_INPUT DATA:_
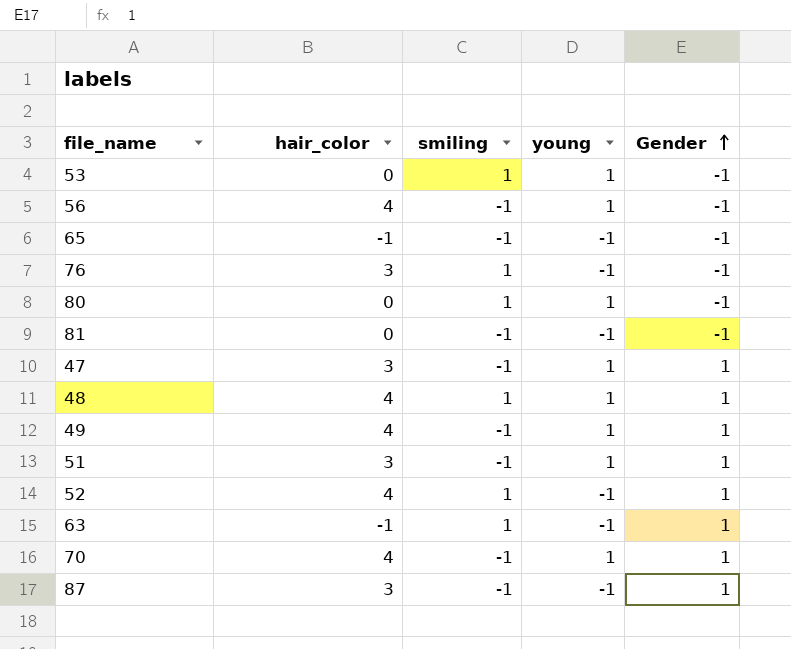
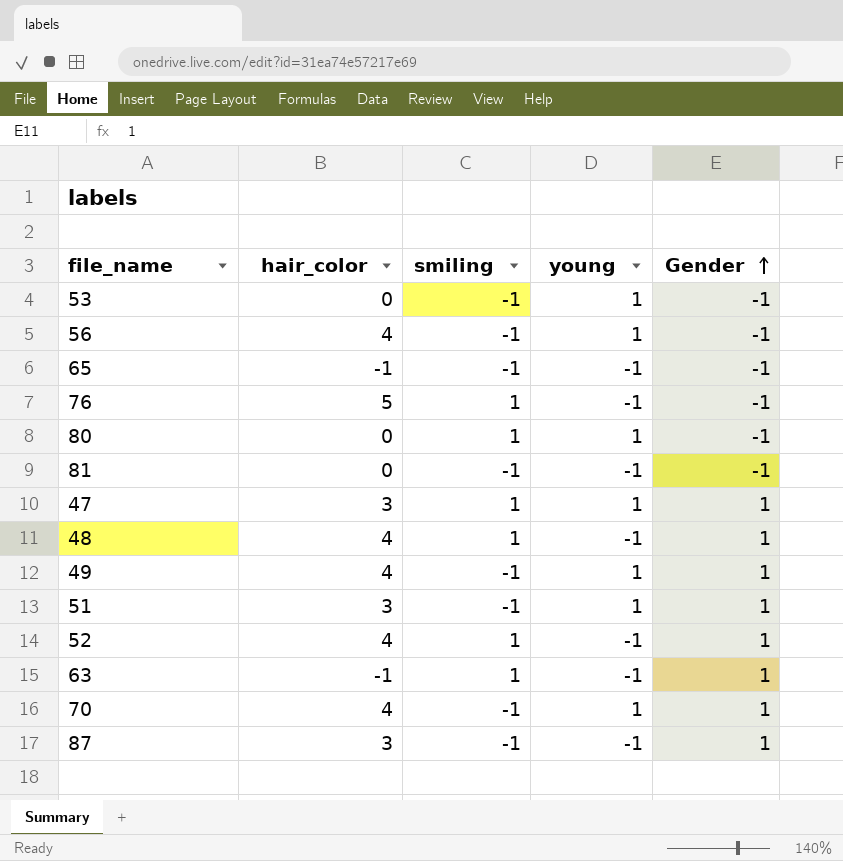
53 | smiling: 1 -> -1
76 | hair_color: 3 -> 5
47 | smiling: -1 -> 1
48 | young: 1 -> -1

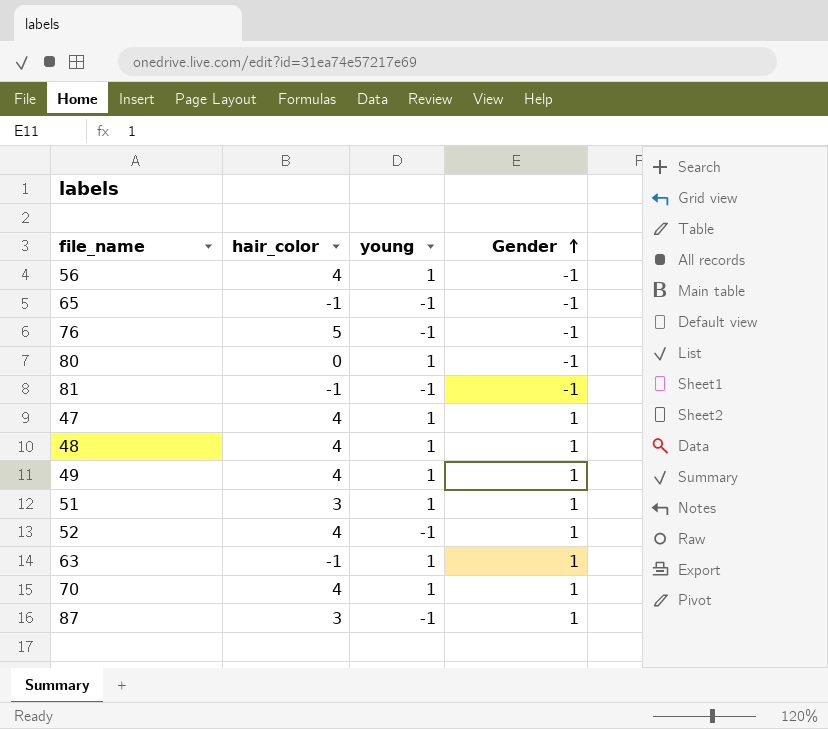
column smiling | position: 3 -> none
row 53: 0 | -1 | 1 | -1 -> none
81 | hair_color: 0 -> -1
47 | hair_color: 3 -> 4
48 | young: -1 -> 1
63 | young: -1 -> 1

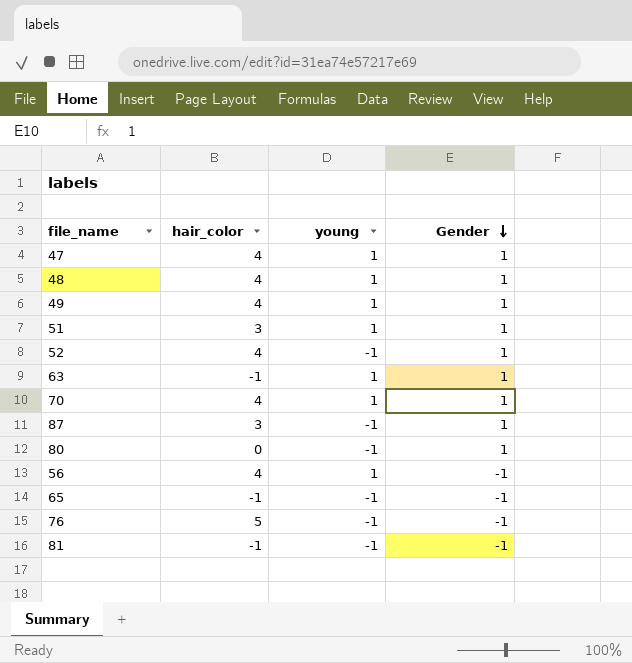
row order: Gender ascending -> Gender descending
80 | young: 1 -> -1
80 | Gender: -1 -> 1

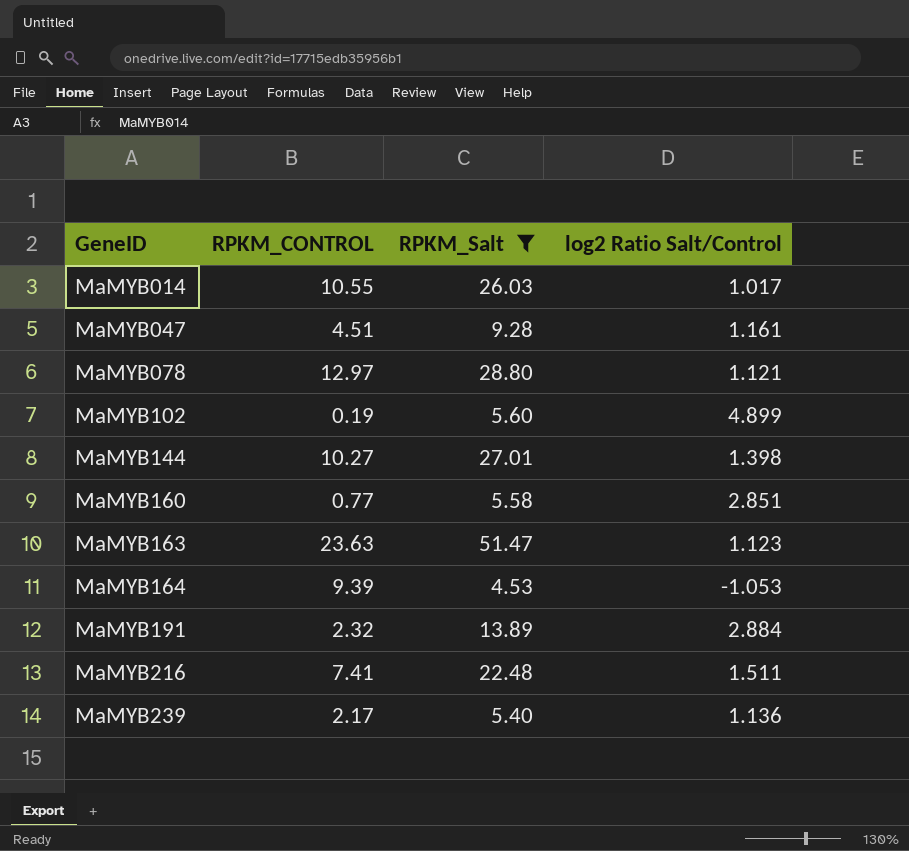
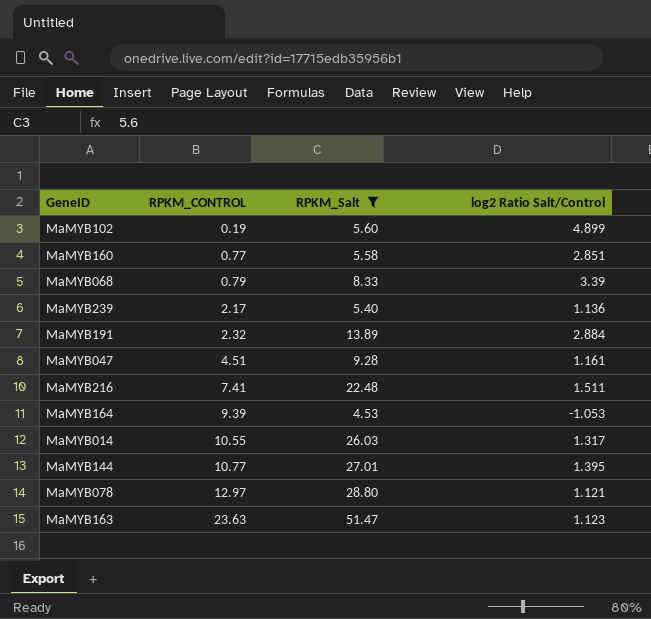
row order: GeneID ascending -> RPKM_CONTROL ascending
row MaMYB068: none -> 0.79 | 8.33 | 3.39
MaMYB014 | log2 Ratio Salt/Control: 1.017 -> 1.317
MaMYB144 | RPKM_CONTROL: 10.27 -> 10.77
MaMYB144 | log2 Ratio Salt/Control: 1.398 -> 1.395

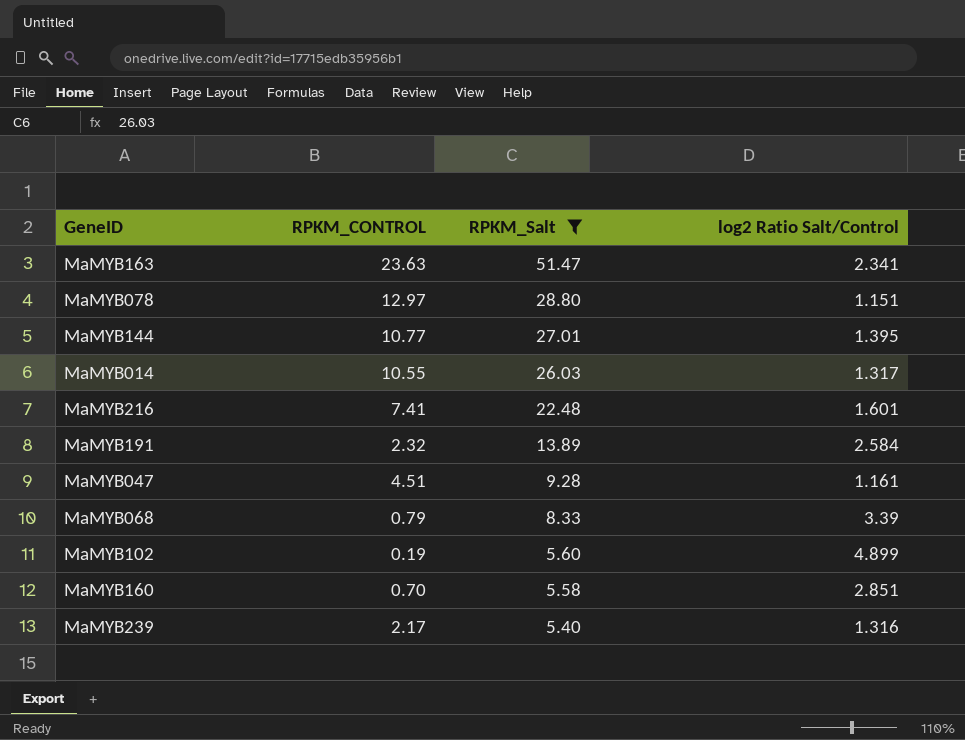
row order: RPKM_CONTROL ascending -> RPKM_Salt descending
row MaMYB164: 9.39 | 4.53 | -1.053 -> none
MaMYB163 | log2 Ratio Salt/Control: 1.123 -> 2.341
MaMYB078 | log2 Ratio Salt/Control: 1.121 -> 1.151
MaMYB216 | log2 Ratio Salt/Control: 1.511 -> 1.601
MaMYB191 | log2 Ratio Salt/Control: 2.884 -> 2.584
MaMYB160 | RPKM_CONTROL: 0.77 -> 0.70
MaMYB239 | log2 Ratio Salt/Control: 1.136 -> 1.316

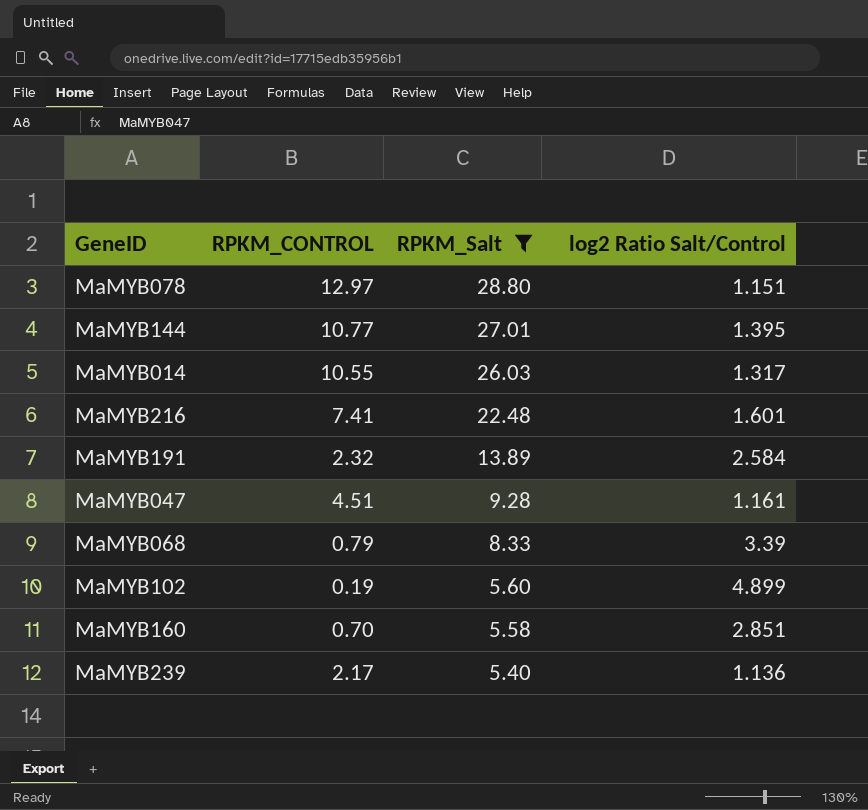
row MaMYB163: 23.63 | 51.47 | 2.341 -> none
MaMYB239 | log2 Ratio Salt/Control: 1.316 -> 1.136

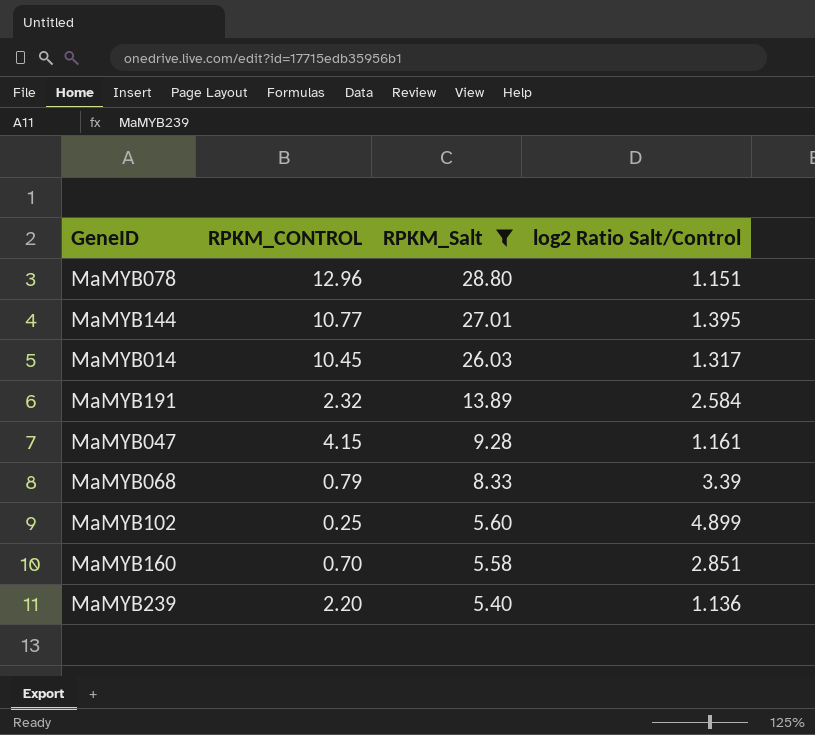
row MaMYB216: 7.41 | 22.48 | 1.601 -> none
MaMYB078 | RPKM_CONTROL: 12.97 -> 12.96
MaMYB014 | RPKM_CONTROL: 10.55 -> 10.45
MaMYB047 | RPKM_CONTROL: 4.51 -> 4.15
MaMYB102 | RPKM_CONTROL: 0.19 -> 0.25
MaMYB239 | RPKM_CONTROL: 2.17 -> 2.20

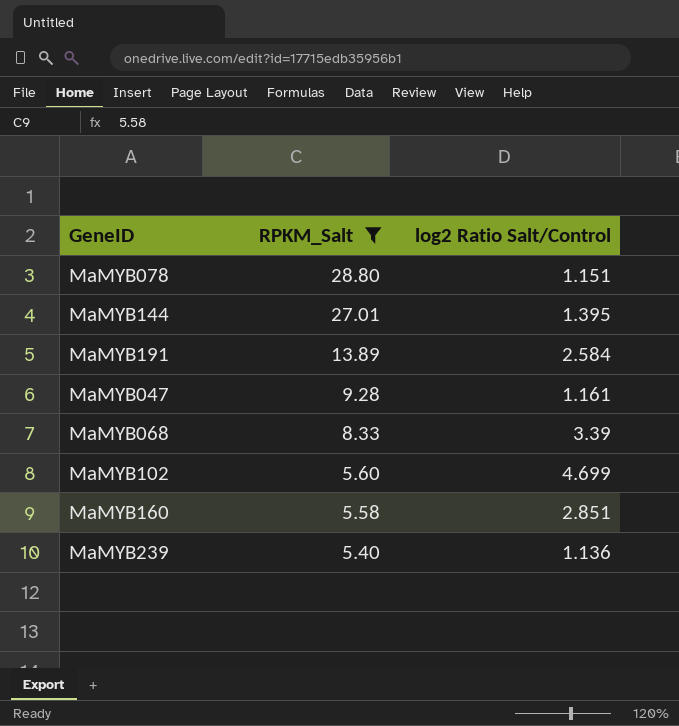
column RPKM_CONTROL | position: 2 -> none
row MaMYB014: 10.45 | 26.03 | 1.317 -> none
MaMYB102 | log2 Ratio Salt/Control: 4.899 -> 4.699

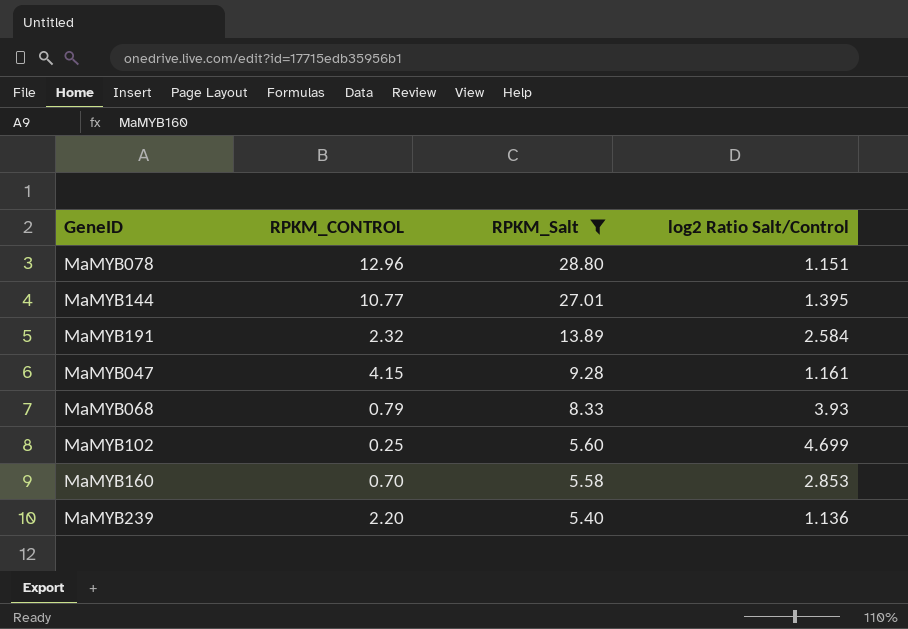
column RPKM_CONTROL | position: none -> 2
MaMYB068 | log2 Ratio Salt/Control: 3.39 -> 3.93
MaMYB160 | log2 Ratio Salt/Control: 2.851 -> 2.853

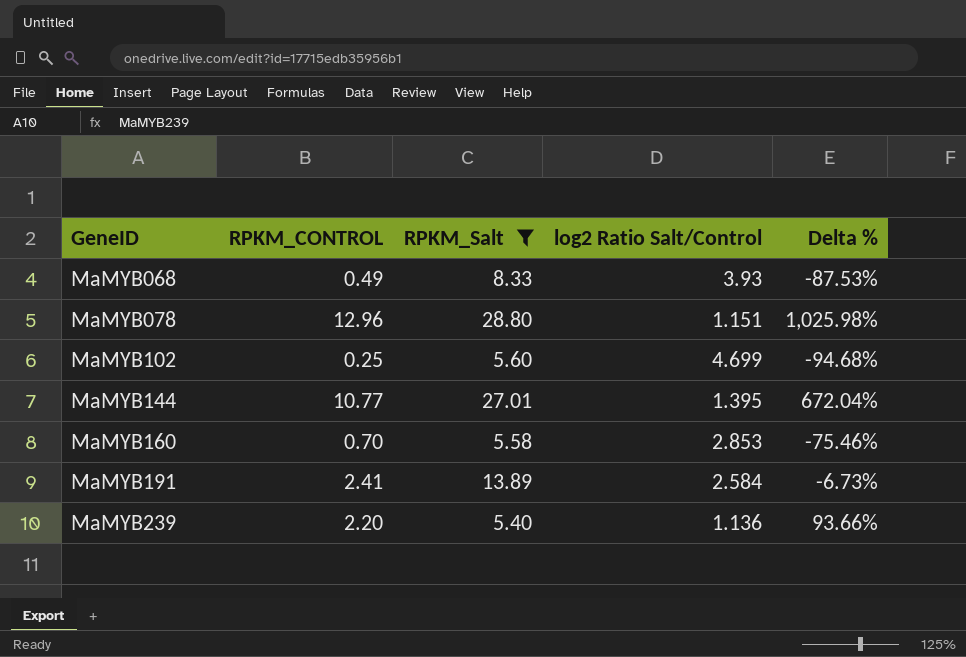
row order: RPKM_Salt descending -> GeneID ascending
column Delta % | formula: none -> ([RPKM_CONTROL] - [log2 Ratio Salt/Control]) / [log2 Ratio Salt/Control]
row MaMYB047: 4.15 | 9.28 | 1.161 -> none
MaMYB068 | RPKM_CONTROL: 0.79 -> 0.49
MaMYB191 | RPKM_CONTROL: 2.32 -> 2.41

_PROBLEM DETAILS:_ Return each line of the listing that holds the string "position".

_TASK ANSWER:_
column smiling | position: 3 -> none
column RPKM_CONTROL | position: 2 -> none
column RPKM_CONTROL | position: none -> 2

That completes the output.